We have recently found that L-lactate (LL) acts as a powerful excitatory stimulus on central noradrenergic neurones, depolarising them and triggering release of noradrenaline. Interestingly, LL is not excitatory to non-noradrenergic neurones in the hippocampus. Our observations allow us to propose the existence of a yet unknown G-protein coupled receptor for LL which is coupled via Gs proteins to cAMP production. Importantly, the EC50 for this new receptor is ~0.5 mM which is within the physiological range of LL concentrations in the brain. Given the potency of this pathway, ubiquitous presence and prominent activity-dependent fluctuations of LL on the one hand, and the paramount role of noradrenergic transmission for the normal functioning of the brain on the other, this new signalling mechanism could be of major biological importance. We have performed an initial transcriptomic analysis of an LL-sensitive area and found a substantial number of currently orphan G-protein coupled receptors expressed. We hypothesise that the new LL receptor is one of them. The project involves a detailed and selective transcriptomic analysis of cells which are sensitive to LL in comparison with cells which are not; wide-scale screens of orphan GPCRs using a beta-arrestin assay; identification of the LL-sensitive receptors using a cAMP assay in cell lines; detailed characterisation of the pharmacological profile of the responses in the areas which we know to be LL sensitive in search of initial lead agonist and antagonist compounds; pharmacological analysis of any candidate receptors; and finally, an experiment where we will attempt to confer LL sensitivity to naturally LL insensitive neurones by expressing in them the newly identified putative target receptor. These studies will form the basis for further analysis of the physiology and pathophysiology associated with this signalling mechanism and for design of small molecule modulators which could have novel therapeutic properties.
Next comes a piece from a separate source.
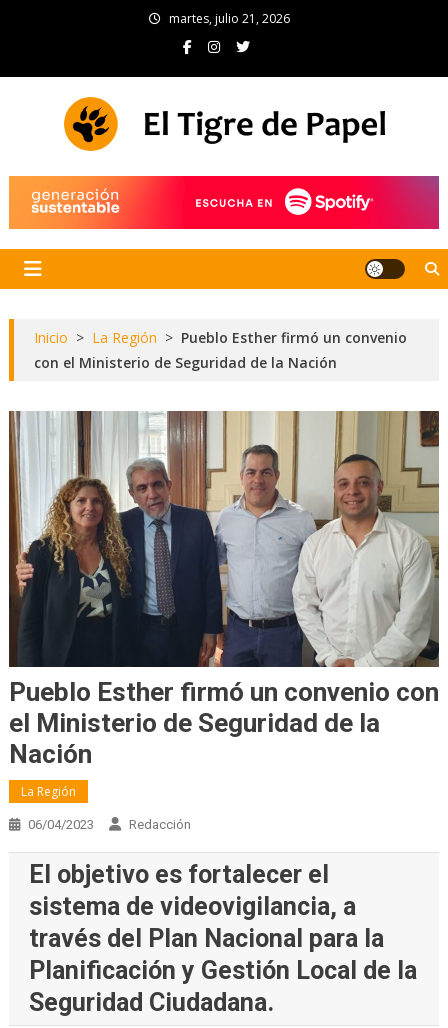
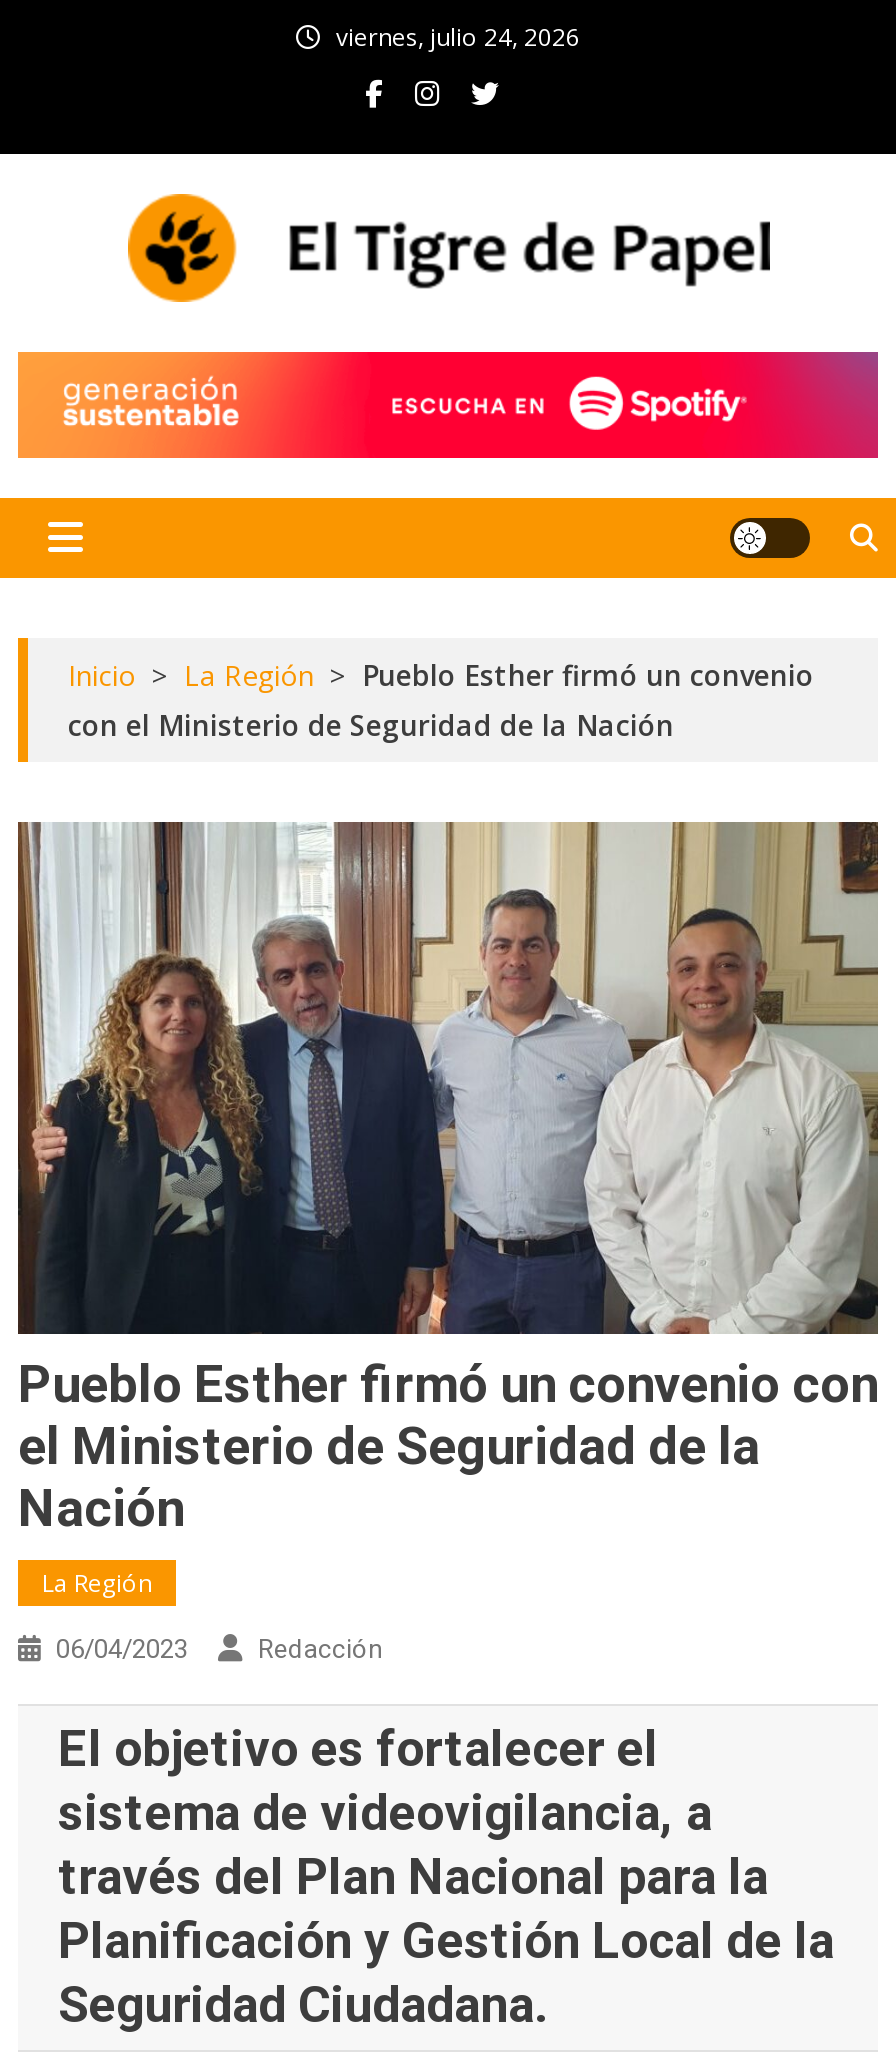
- martes, julio 21, 2026
+ viernes, julio 24, 2026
A novel receptor involved in fundamental adaptation of brain functions towards active states and autonomic regulation is likely to incite considerable interest in the public, research communities and pharmaceutical industry. In order to ensure the maximum impact of our findings, we will ensure dissemination of information to a range of relevant audiences:

Scientific audiences
A new receptor with intriguing functional properties will answer some and open up a host of new scientific questions relevant to various fields of neuroscience and neuro-degeneration. We will address researchers by the well-established pathways of
- Presentation of our work at conferences such as IUPS, Society of Neuroscience, Physiological Society, FENS, Gordon Conferences
- Publication in high profile scientific media
- Engagement with young research audiences, including under- and postgraduate students in UK and internationally, for example Young Physiologists (UK) and Neuronus (international scientific youth conference).
- Training in multidisciplinary research skills such as use of viral vectors and optogenetics, in combination with confocal imaging and physiological experiments.

Public audiences
Since lactate is a generally well-known metabolite, findings that explain its central roles will attract interest of the public, creating opportunities to publically highlight issues surrounding healthy brain functions and age-dependent decline. In conjunction with scientific publication, we will
- Prepare press releases in collaboration with the University of Bristol press office
- Publicize findings through websites such as the Bristol Neuroscience platform lectures

Pharmaceutical industry
The receptor which we are seeking is a potentially promising drug target to address health problems associated with a number of diseases with high potential for drug therapy. Drug industry will be informed of our work through
- Our current collaborations with industrial partners at Novartis and GlaxoSmithKline with whom we communicate regularly
- Development of links with clinical research once the relevant protein has been identified
- Pathways that impact on the scientific community (see above) which may attract further interest from pharmaceutical industry. New contacts established in this way will be expanded and any potential patentable issues negotiated via the University of Bristol Research and Development department.